Indeed, as mentioned, certain aspects of American culture in 2025 announce an extant desire — inchoate surely, incoherent maybe — for the revival I’m advocating. The present, in other words, knows it wants the old decadence.
Why else would 90s nostalgia be such big business now. Analyses of its origins and drivers are in no short supply, even if they tend to offer different diagnoses of its draw depending on the generation of the nostalgizer. For Millennials, 90s yearning is symptomatic of desire to go back in time to hazy memories of childhood or (for elder Millennials) early adolescence. The predecessor for this fantasy structure might be the obsession with the 1970s by Gen Xers who were born in the late-60s or early 70s and who came into early adulthood in the 90s. Think, for instance, of 1994’s Dazed and Confused or That 70s Show. For Zoomers, the era represents a period just beyond the power of memory, an idealized zone — much like the 50s for older Gen Xers in the 1980s. In a recent piece for The Guardian Esther Adley argues that the Bridget Jones resurgence speaks to a Zoomer hope for a “simpler time” before the relentless TikTok treadmill, or ghosting, or deepfakes, or…whatever.
Some believe that the 90s were uniquely nostalgia-inducing.

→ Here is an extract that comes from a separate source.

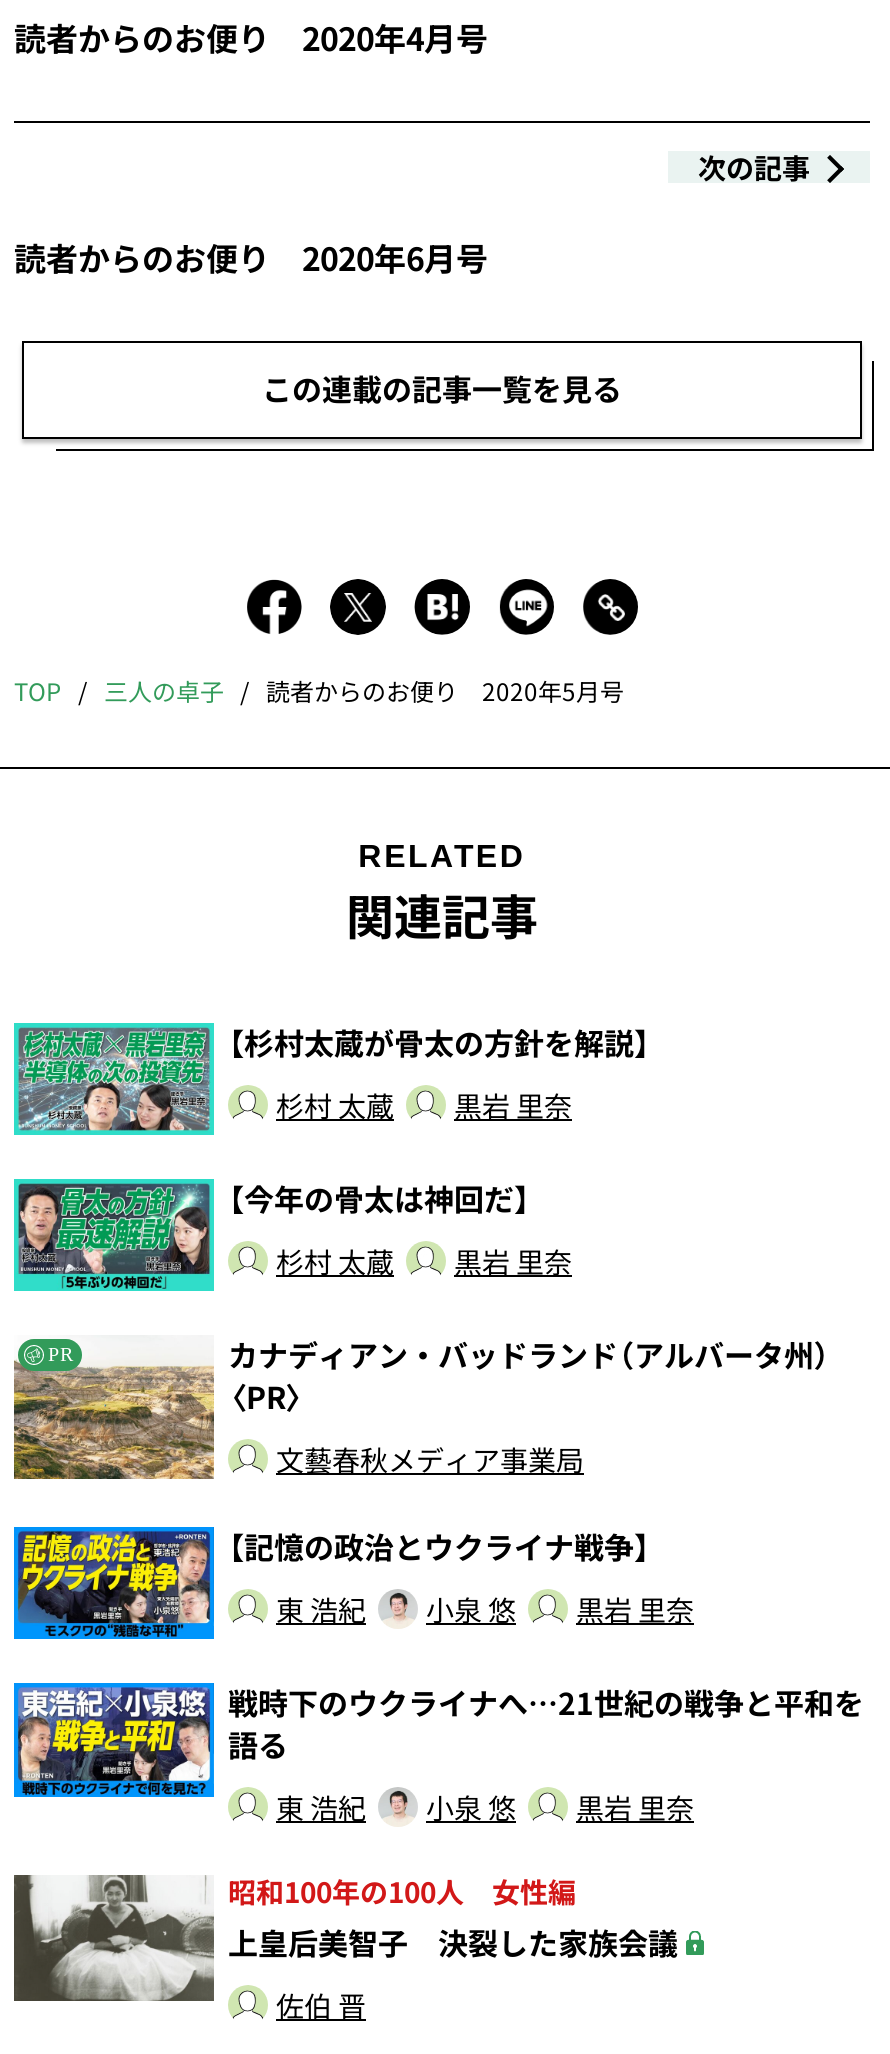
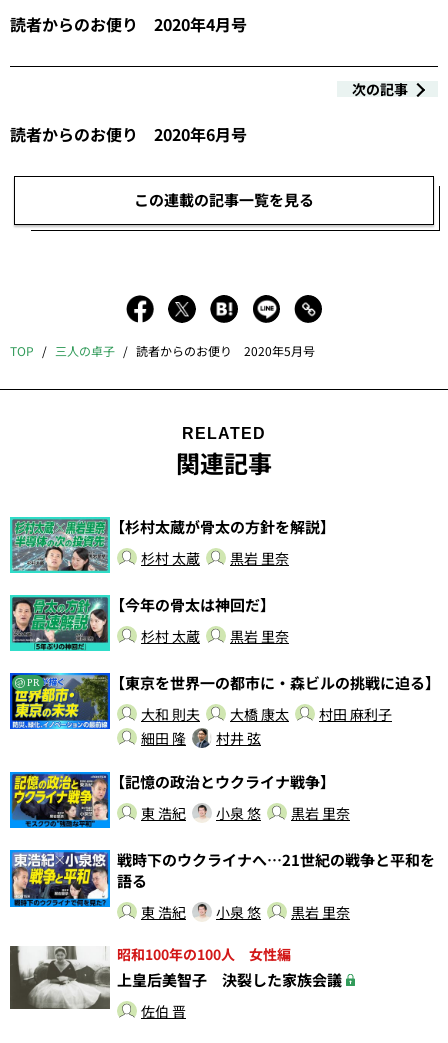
[12,1334,830,1481] [image] | カナディアン・バッドランド（アルバータ州） | 〈PR〉 -> [9,672,433,745] [image] | 【東京を世界一の都市に・森ビルの挑戦に迫る】
[276,1440,584,1480] 文藝春秋メディア事業局 -> [141,704,392,748] 大和 則夫 | 大橋 康太 | 村田 麻利子 | 細田 隆 | 村井 弦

That is to say, the decade invites inordinate fascination, more so than other decades. They were, afterall, the era before the mass spread of terrorism, school shooting, political hyperpolarization, and crushing student debt. Or, as Anne Helen Peterson notes in Can’t Even: How Millennials Became the Burnout Generation (2020), there was: no Financial Crisis, no Covid, and no reflexive shudder at the sight of red baseball caps. No PizzaGate, no Q Anon, no revenge porn.
And so here we are. Today’s TikTok influencers scrape the 90s for aesthetic signifiers though the culture that generated and made sense of those markers has been disowned and destroyed. Is it possible that this nostalgia is itself an expression of distaste for the 2020s? Is some cross-section of contemporary America sick of the decadence-cides, of religion or faith, on the one hand, and polarizing ideologies on the other?
I’m not under the impression that we can bring back Pax Americana style decadence in full; (the) Empire will not strike back, exactly — and that is for the best. If the intervening quarter century has led us into fragmentation, radicalism, and discontent, it has also made some necessary social and political advances. But that decade can help reorient us. It can offer a check on the perpetual febrility. Might we, some day, learn to chill?